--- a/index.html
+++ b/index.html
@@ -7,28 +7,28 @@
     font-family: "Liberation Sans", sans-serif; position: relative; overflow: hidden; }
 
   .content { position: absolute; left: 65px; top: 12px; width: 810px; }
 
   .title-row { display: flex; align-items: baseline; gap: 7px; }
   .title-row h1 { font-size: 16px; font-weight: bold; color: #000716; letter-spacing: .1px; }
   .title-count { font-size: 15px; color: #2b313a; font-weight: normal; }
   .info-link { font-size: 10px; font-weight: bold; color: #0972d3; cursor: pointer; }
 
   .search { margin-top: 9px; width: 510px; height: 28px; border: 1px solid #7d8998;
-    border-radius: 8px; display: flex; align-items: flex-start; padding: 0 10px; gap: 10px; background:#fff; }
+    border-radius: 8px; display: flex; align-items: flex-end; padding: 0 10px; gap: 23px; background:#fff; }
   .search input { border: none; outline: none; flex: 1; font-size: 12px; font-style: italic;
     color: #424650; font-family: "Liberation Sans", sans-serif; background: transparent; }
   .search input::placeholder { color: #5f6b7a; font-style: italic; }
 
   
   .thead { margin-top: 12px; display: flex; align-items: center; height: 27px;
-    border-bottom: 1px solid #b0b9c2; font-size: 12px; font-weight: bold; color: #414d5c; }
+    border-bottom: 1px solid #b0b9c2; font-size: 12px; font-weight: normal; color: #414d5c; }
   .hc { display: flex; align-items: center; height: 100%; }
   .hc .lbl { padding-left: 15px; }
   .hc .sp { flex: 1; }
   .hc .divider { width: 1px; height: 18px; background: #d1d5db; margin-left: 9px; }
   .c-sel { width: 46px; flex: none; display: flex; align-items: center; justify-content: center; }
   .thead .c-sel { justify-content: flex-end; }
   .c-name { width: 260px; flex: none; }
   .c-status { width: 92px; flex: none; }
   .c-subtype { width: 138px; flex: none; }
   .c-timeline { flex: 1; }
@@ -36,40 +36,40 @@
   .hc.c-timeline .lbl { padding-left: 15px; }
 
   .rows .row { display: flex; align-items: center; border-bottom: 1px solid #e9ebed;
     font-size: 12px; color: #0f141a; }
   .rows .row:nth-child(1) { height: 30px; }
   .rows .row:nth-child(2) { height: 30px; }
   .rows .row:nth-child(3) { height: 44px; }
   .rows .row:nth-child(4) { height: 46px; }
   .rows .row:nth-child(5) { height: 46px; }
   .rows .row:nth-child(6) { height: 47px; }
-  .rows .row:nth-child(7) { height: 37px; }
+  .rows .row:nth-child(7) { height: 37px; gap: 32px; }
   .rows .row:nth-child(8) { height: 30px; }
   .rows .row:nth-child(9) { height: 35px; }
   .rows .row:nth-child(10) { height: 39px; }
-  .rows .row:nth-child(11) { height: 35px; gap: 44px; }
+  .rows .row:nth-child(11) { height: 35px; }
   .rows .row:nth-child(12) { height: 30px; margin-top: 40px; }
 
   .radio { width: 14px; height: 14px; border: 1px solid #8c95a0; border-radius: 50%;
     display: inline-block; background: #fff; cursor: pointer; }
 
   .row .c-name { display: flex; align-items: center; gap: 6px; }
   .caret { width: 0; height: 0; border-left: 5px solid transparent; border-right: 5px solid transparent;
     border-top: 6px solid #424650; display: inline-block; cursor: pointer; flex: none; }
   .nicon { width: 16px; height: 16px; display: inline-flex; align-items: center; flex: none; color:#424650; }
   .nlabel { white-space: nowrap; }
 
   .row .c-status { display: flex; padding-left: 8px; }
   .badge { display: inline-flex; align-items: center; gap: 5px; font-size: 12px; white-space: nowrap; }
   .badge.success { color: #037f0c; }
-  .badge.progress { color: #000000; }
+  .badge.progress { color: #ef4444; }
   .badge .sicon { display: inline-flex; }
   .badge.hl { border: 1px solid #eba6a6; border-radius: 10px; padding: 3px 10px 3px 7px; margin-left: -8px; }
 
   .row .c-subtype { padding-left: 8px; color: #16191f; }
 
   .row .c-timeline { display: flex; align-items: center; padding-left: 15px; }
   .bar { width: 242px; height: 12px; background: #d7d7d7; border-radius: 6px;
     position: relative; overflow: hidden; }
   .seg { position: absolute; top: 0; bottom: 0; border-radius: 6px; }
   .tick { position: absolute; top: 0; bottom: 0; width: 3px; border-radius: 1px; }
+---+
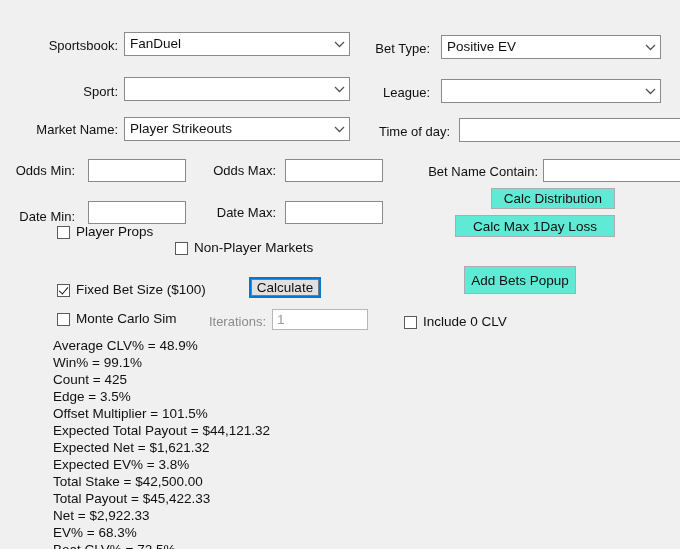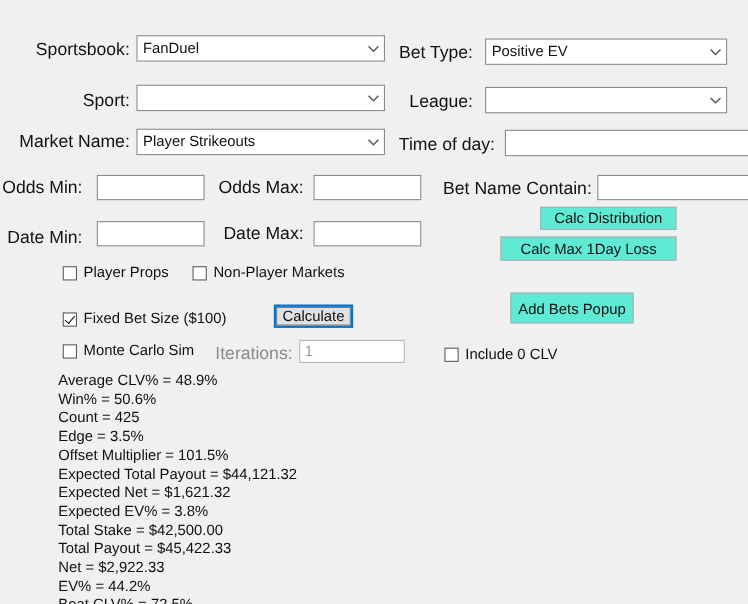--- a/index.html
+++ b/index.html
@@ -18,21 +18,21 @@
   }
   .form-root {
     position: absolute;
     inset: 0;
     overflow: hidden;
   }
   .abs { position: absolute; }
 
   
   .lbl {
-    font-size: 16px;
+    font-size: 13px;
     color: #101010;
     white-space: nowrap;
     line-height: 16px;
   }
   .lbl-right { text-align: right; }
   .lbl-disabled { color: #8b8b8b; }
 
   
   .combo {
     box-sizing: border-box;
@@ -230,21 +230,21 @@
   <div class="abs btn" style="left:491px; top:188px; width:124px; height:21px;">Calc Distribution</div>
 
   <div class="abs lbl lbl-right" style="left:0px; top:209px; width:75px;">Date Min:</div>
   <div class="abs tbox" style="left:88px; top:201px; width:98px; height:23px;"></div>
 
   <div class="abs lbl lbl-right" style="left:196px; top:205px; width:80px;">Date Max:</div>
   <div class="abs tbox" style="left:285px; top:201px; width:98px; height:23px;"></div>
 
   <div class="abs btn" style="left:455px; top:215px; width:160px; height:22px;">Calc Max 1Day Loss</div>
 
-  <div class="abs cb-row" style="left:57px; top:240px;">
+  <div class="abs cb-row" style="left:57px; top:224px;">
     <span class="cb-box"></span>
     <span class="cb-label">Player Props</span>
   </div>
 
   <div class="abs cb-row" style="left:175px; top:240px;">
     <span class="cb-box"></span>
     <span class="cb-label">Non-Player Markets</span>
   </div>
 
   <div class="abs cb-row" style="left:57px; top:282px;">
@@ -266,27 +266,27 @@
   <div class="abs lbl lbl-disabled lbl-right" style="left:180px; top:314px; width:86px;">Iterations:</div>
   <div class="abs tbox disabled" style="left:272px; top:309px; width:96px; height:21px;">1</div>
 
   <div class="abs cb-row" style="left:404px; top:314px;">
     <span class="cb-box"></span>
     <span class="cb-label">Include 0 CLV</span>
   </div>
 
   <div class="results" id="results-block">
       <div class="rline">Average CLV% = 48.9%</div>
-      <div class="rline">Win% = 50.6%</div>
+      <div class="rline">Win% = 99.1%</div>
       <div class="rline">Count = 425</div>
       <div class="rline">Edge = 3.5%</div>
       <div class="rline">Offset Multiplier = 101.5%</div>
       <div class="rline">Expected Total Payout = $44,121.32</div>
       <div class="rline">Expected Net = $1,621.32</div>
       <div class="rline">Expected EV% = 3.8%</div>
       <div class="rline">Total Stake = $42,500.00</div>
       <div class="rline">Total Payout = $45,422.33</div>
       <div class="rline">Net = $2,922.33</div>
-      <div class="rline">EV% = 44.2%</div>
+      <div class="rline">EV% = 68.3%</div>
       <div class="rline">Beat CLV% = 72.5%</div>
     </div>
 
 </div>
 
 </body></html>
+---+
▶ [Activity]
Some lines contain the word "name". Pull each one out of the listing.

▶ [Answer area]
   .c-name { width: 260px; flex: none; }
   .row .c-name { display: flex; align-items: center; gap: 6px; }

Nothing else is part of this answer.